EXERCISE GOAL:
All that is wanted is the exact lines from the first line of the data below through the line with "The also available", both ends included, with pictures omitted.

──────── TASK INPUTS

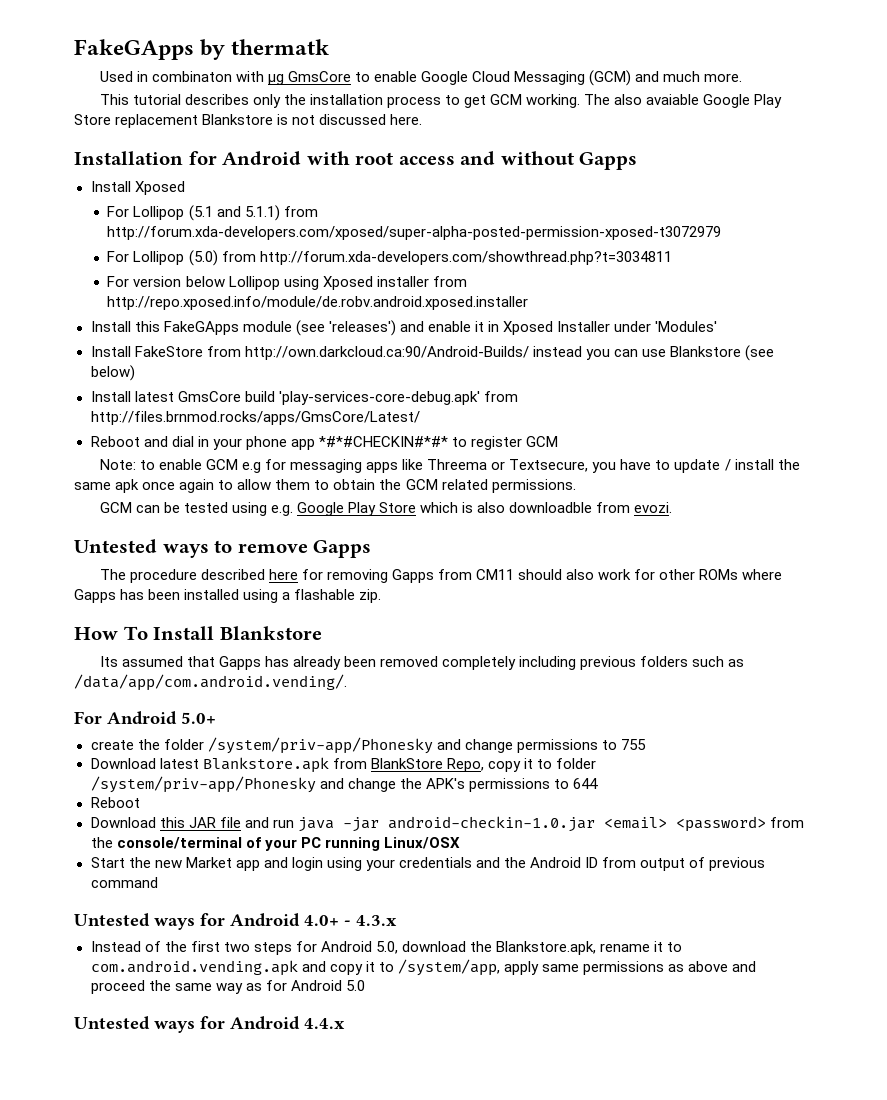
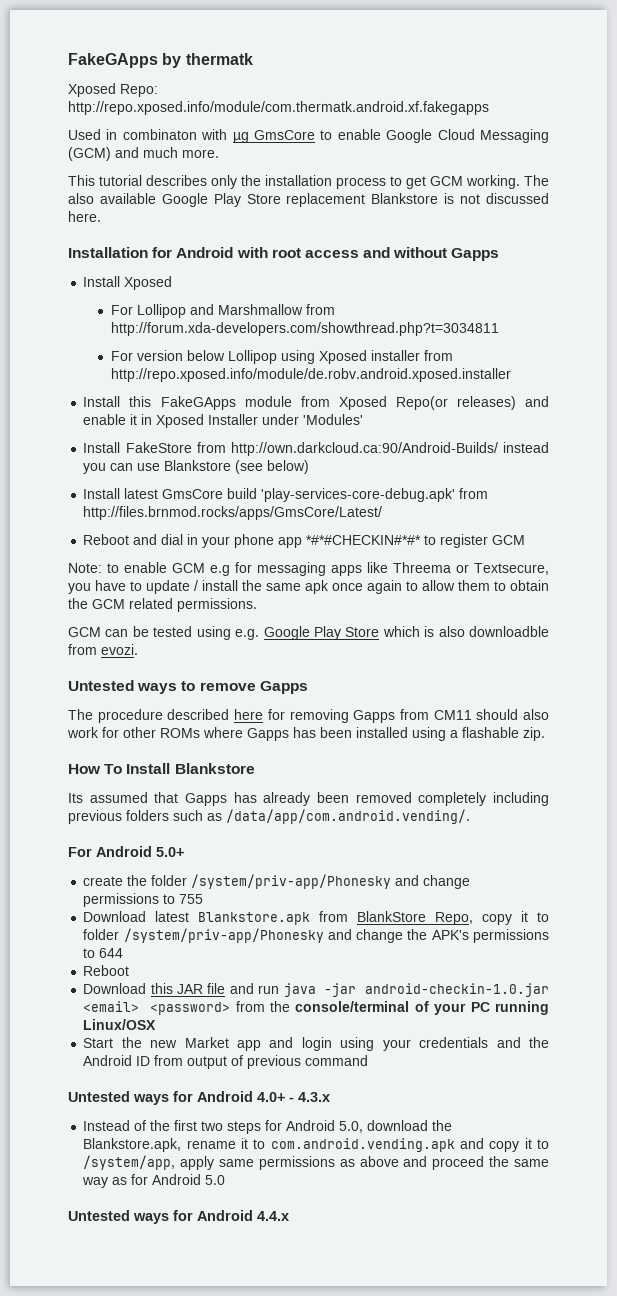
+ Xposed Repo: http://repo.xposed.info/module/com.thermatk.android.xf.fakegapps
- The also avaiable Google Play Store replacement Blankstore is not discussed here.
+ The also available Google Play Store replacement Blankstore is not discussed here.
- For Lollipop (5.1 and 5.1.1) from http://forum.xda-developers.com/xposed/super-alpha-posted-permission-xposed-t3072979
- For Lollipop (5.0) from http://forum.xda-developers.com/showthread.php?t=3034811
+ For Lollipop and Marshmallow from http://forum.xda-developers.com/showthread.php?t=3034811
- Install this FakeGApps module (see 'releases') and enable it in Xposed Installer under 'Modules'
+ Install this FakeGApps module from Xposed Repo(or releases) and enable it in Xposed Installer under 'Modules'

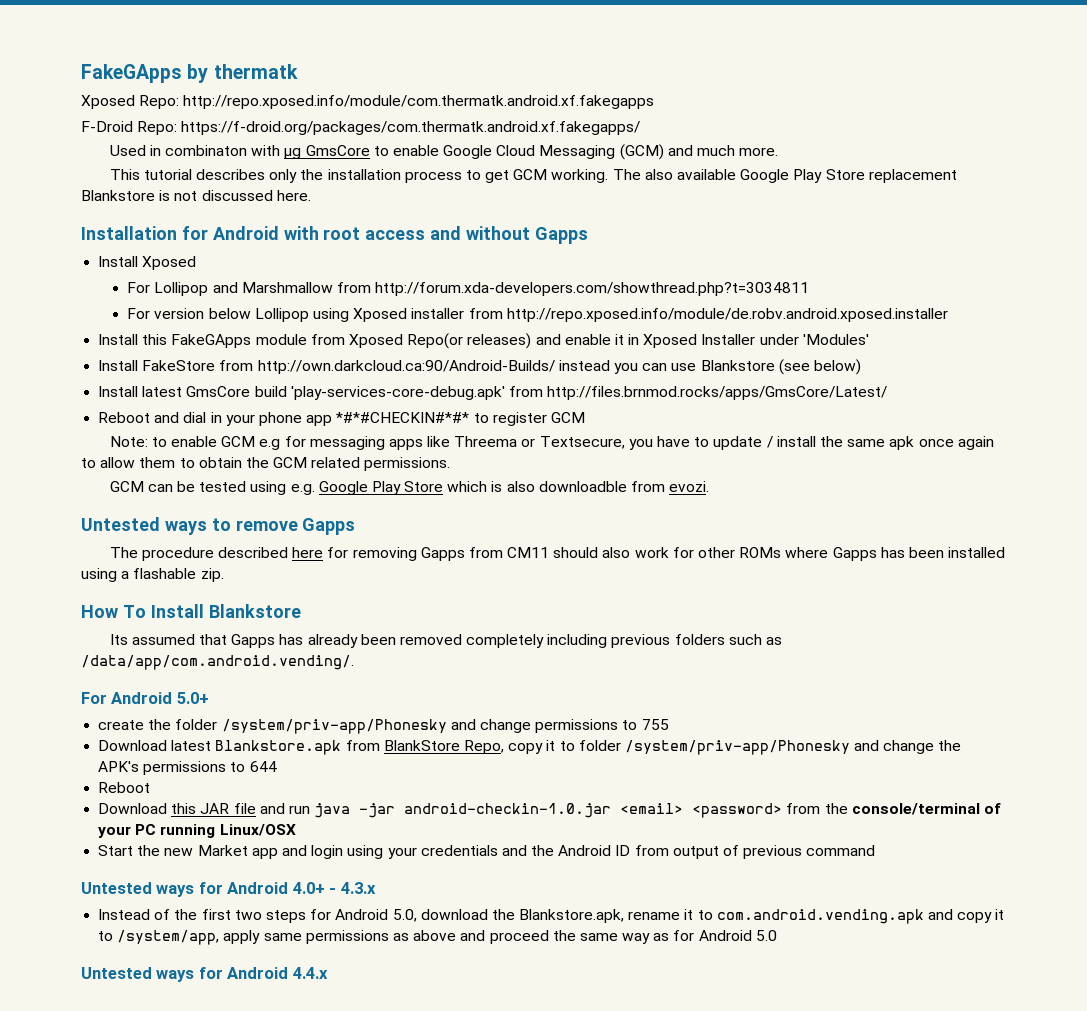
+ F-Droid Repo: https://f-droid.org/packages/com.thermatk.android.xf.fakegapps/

────────────────

EXERCISE ANSWER:
+ Xposed Repo: http://repo.xposed.info/module/com.thermatk.android.xf.fakegapps
- The also avaiable Google Play Store replacement Blankstore is not discussed here.
+ The also available Google Play Store replacement Blankstore is not discussed here.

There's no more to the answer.